Over fifty years after its discovery, Michelangelo’s Secret Room in Florence is now open to the public. From 15th November 2023 small groups will be able to access the room hidden below the Medici Chapels, where Michelangelo Buonarroti is believed to have hid during the persecution of the Medici family in 1530. What’s special about it? While Michelangelo was in hiding, he covered the walls in wondrous sketches, until now seen only by scholars and art experts.

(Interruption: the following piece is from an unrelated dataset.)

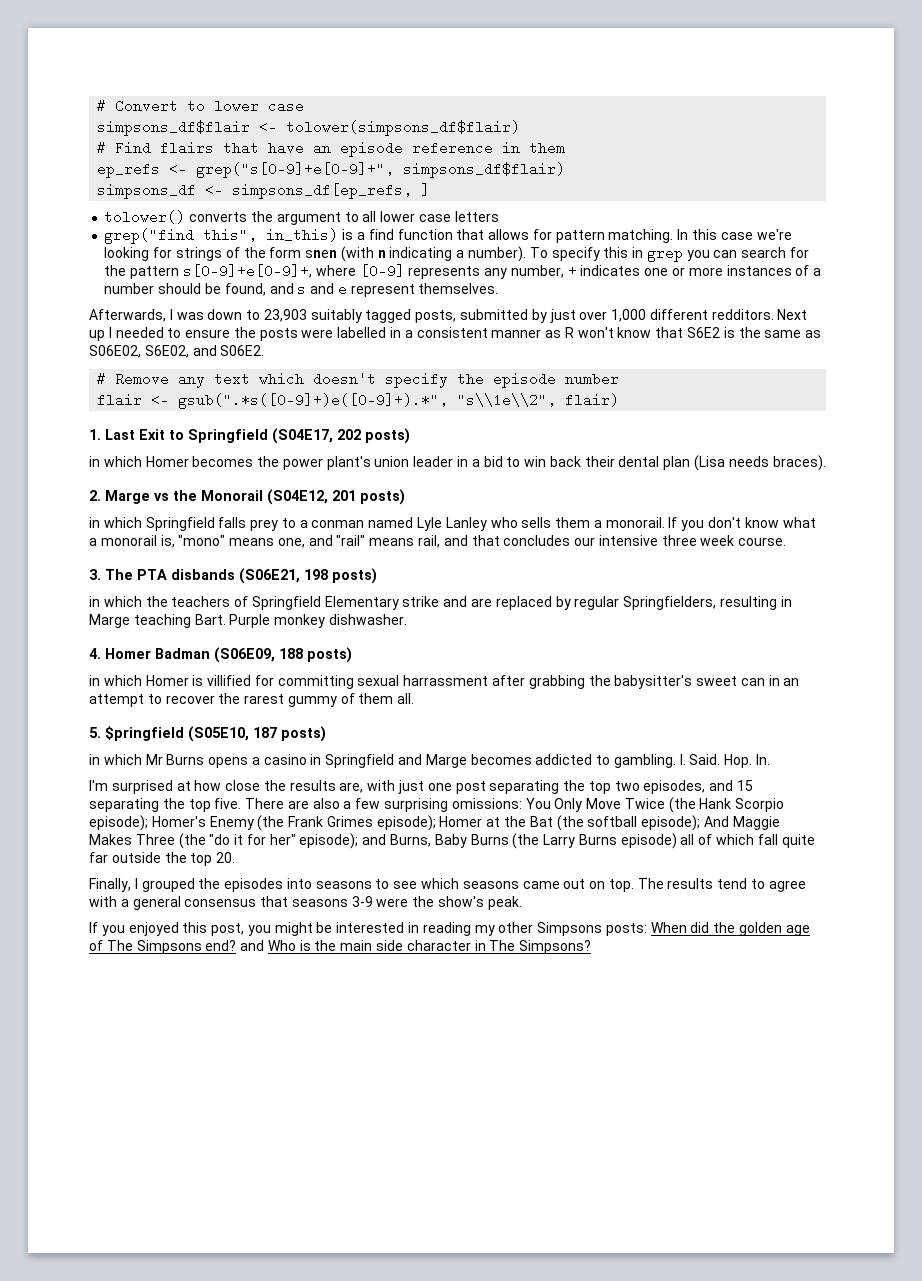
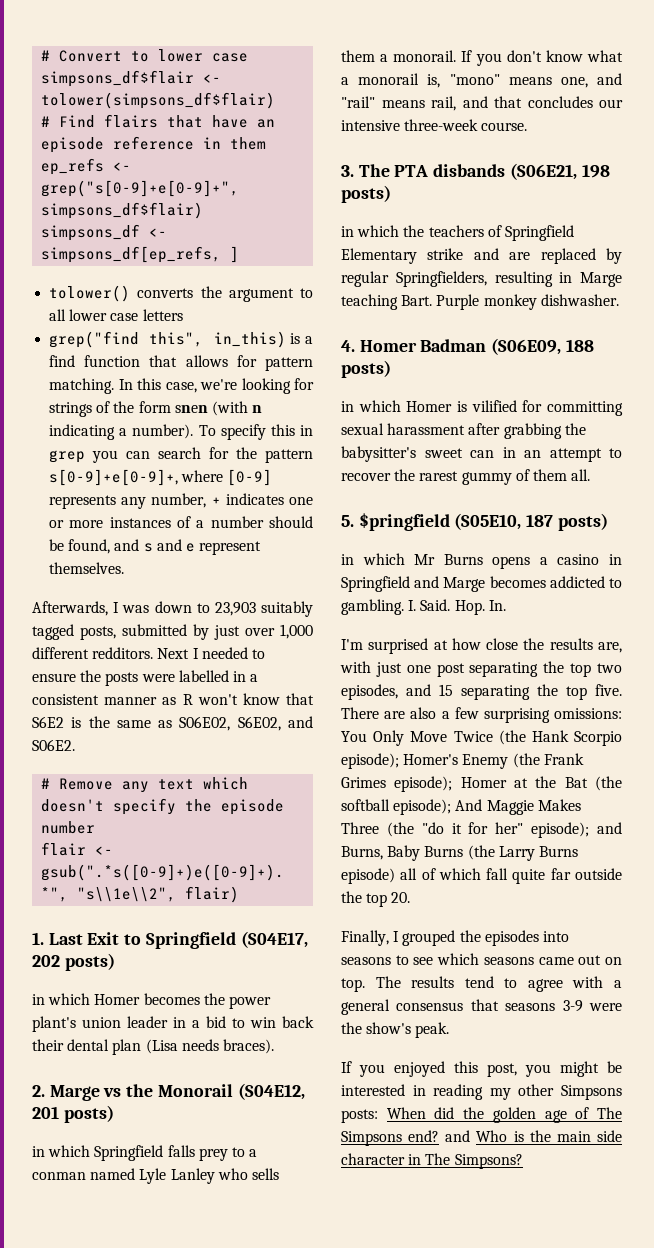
[720,232,753,240] case -> [165,382,197,393] case,
[89,330,105,341] up -> (190, 653) none
[661,535,735,546] three week -> [404,119,479,131] three-week
[207,675,252,686] villified -> [471,400,517,412] vilified
[403,675,489,686] harrassment -> [387,423,466,435] harassment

Michelangelo’s Secret Rooms and Sketches
It sounds like the plot of an adventure novel, something conjured by the imagination of Dan Brown. But this is a true story. The ‘hidden room’ was discovered in 1975, when the then director of the Medici Chapels, Paolo dal Poggetto, uncovered a trapdoor underneath some old furniture. A stone staircase led down to a narrow room – 10 meters long, 3 meters wide, 2,50 high – whose walls were later stripped to reveal a series of charcoal and sanguine sketches.

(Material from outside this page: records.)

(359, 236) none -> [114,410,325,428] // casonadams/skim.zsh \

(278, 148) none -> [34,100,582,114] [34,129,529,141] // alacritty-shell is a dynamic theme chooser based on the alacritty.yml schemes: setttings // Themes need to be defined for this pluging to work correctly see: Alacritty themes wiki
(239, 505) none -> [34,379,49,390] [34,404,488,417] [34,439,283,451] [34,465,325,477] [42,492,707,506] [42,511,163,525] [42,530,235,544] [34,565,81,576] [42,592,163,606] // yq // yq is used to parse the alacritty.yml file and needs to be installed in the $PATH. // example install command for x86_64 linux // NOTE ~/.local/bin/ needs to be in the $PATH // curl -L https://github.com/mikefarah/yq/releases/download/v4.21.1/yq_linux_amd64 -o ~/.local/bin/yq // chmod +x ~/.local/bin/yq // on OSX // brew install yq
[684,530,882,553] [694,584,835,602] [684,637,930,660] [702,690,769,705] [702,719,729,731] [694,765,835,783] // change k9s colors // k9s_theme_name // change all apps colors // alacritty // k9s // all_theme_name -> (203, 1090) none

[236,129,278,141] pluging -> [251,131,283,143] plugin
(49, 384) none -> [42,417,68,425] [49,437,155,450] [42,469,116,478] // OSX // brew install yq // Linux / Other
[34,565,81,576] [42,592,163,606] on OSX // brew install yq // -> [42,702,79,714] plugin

Since then, innumerable art experts have been looking into these astonishing drawings. Many have recognised the unmistakable Michelangelo style and agreed that, at least some of the sketches originate from his ingenious hands. Others are still examining facts and debating the author’s identity.
The theory – started by Paolo del Poggetto – is that Michelangelo was trapped here, in a room lit only by a tiny window, fearing for his life, and that he kept his hand in by sketching monumental figures and striking anatomic details. It’s a dramatic image to be sure. But why would he have been hiding?

Some Historical Facts – Michelangelo and the Medici Pope
It was the year 1530. The Medici – and more precisely Giulio de’ Medici, who was now Pope Clemente VII – had just taken the power back in Florence, after the Republican government had banished them from the city three years earlier.
During these three years the Republic of Florence had valiantly fought for its freedom against the Emperor allied with the Pope, and during the siege Michelangelo had undertaken various tasks for the military defence, designing stronger fortifications for the city. But to no avail. The enemy entered the city, and Pope Clemente VII wanted revenge against the traitors.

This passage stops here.